Norman Ten Hundred

Chapter 7

Chapter 73,972 wordsPublic domain

These trains never hurry: always twist and turn and double back half-a-dozen times in journeyings from one point to another. Jolting and jarring is unnoticed--you are past noticing anything after the first hour!

Officers have usually the luxury of railway carriages, but the private--

Privates: Individuals who form the large proportion of a Battalion. Their salient duties embrace shining buttons, carrying up officers' rations, dodging parades, scrubbing out sergeants' and officers' mess, squad drill, guards, and C.B., picking up paper near the billets, grousing and growing thin on short rations--during spare moments they are used for fighting.

Detraining at Brandhoek, the Ten Hundred marched to Brake Camp, a rambling collection of huts built in a wood near the main road running between Poperinghe and Ypres, within a short distance of Vlamertynghe.

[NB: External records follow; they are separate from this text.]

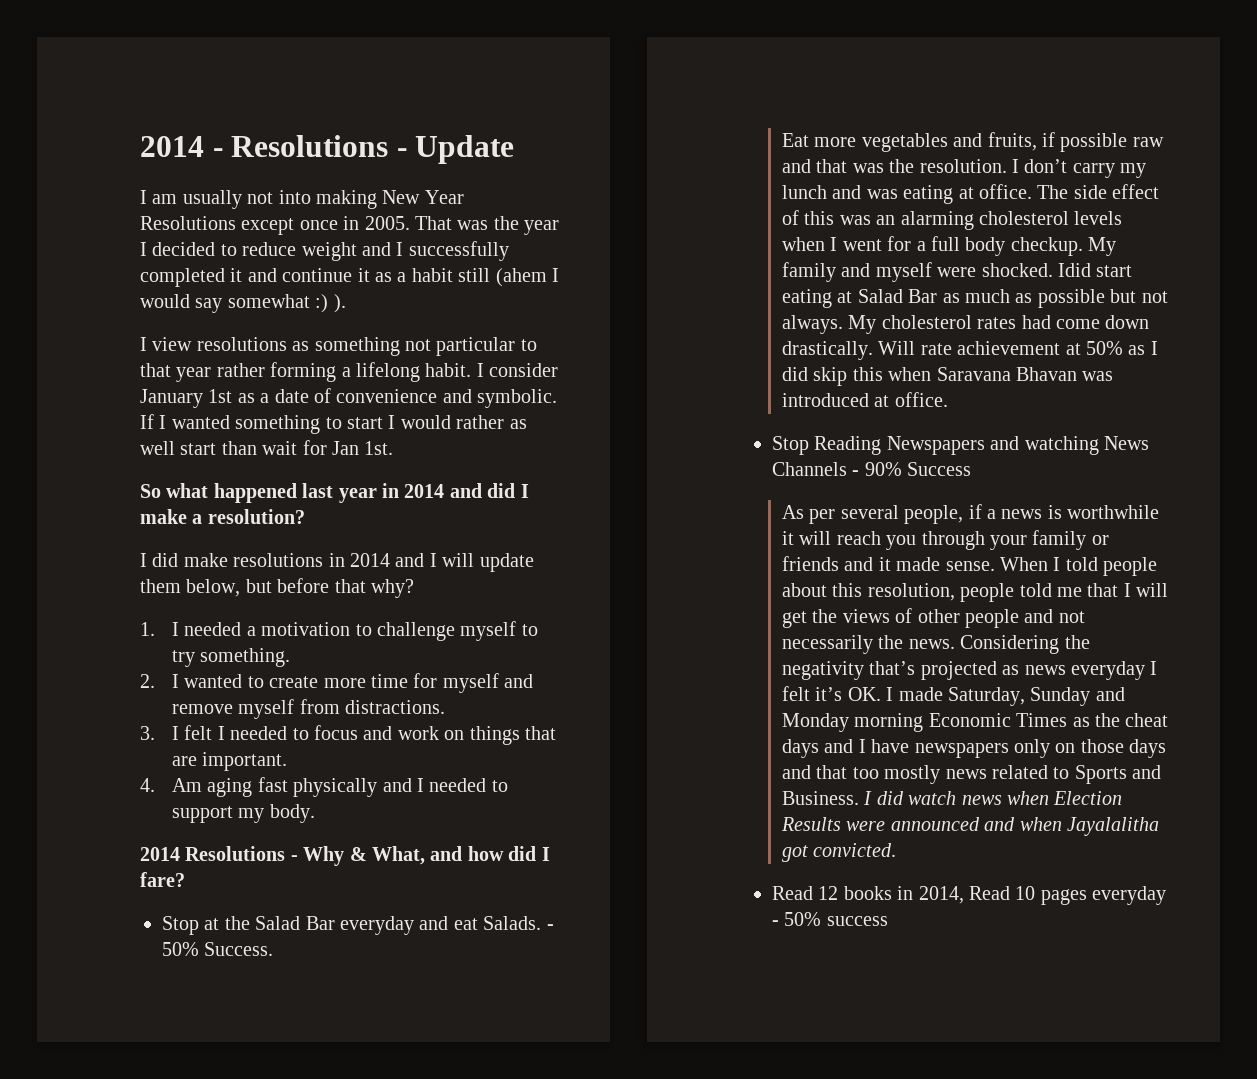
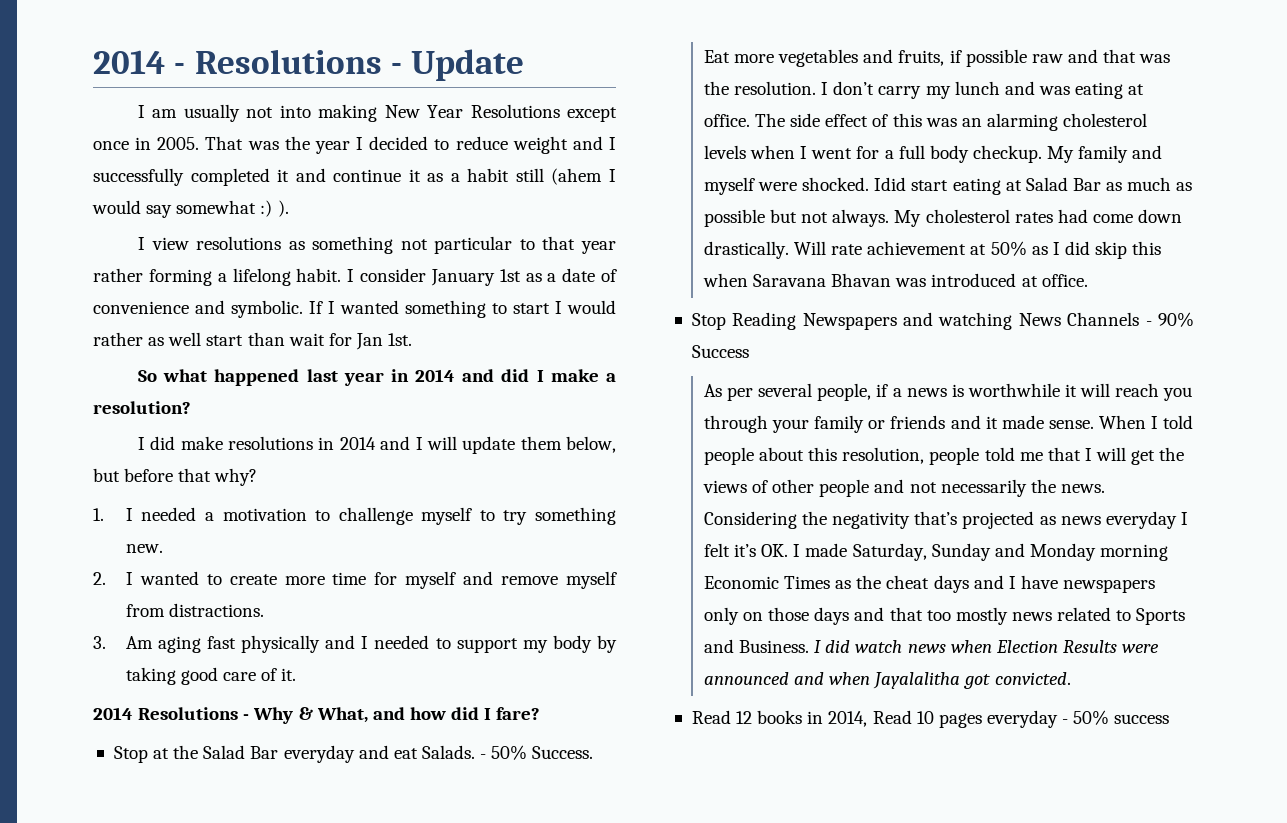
- 1. I needed a motivation to challenge myself to try something.
+ 1. I needed a motivation to challenge myself to try something new.
- 3. I felt I needed to focus and work on things that are important.
- 4. Am aging fast physically and I needed to support my body.
+ 3. Am aging fast physically and I needed to support my body by taking good care of it.

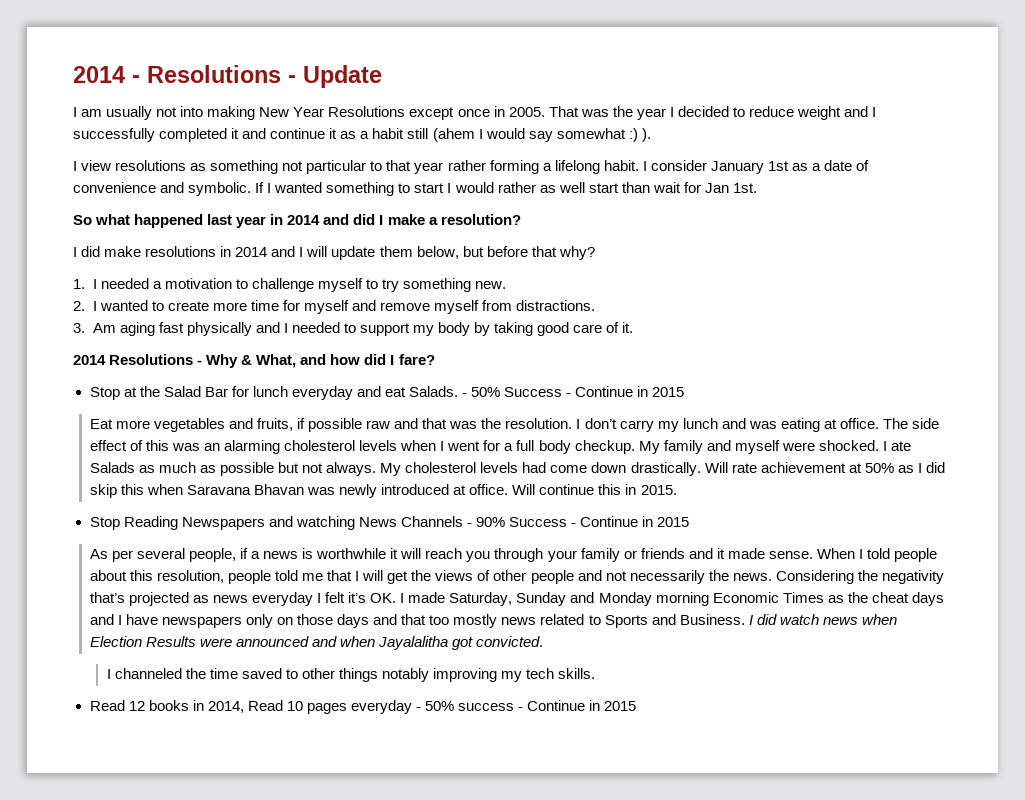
- Stop at the Salad Bar everyday and eat Salads.
+ Stop at the Salad Bar for lunch everyday and eat Salads.
- - 50% Success.
+ - 50% Success - Continue in 2015
- Idid start eating at Salad Bar as much as possible but not always.
+ I ate Salads as much as possible but not always.
- My cholesterol rates had come down drastically.
+ My cholesterol levels had come down drastically.
- Will rate achievement at 50% as I did skip this when Saravana Bhavan was introduced at office.
+ Will rate achievement at 50% as I did skip this when Saravana Bhavan was newly introduced at office. Will continue this in 2015.
- Stop Reading Newspapers and watching News Channels - 90% Success
+ Stop Reading Newspapers and watching News Channels - 90% Success - Continue in 2015
+ I channeled the time saved to other things notably improving my tech skills.
- Read 12 books in 2014, Read 10 pages everyday - 50% success
+ Read 12 books in 2014, Read 10 pages everyday - 50% success - Continue in 2015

It was "Pop!" Unchanged, grim and grey, visited day and night by bomb and shell with the ceaseless activity of that Belgian area. A battalion of Worcesters, whom the Normans were relieving, painted a merry picture of the sodden sector.

"Fritz ain't 'alf playin' 'ell wi' the front line. Washed out two blasted regiments in less than a week...."

"No bloomm' trenches up there. Only shell 'oles an' hundreds of bodies. Ration parties can't get up wi' the grub...."

"Jerry shells like 'ell orl night an' sends over gas in shells and cloud orl day. Three 'undred casualties last week an' I 'eard that alf of 'em kicked the bucket...."

"Old Jerry 'as a million troops from Russia waitin' to come over next month for his offensive...."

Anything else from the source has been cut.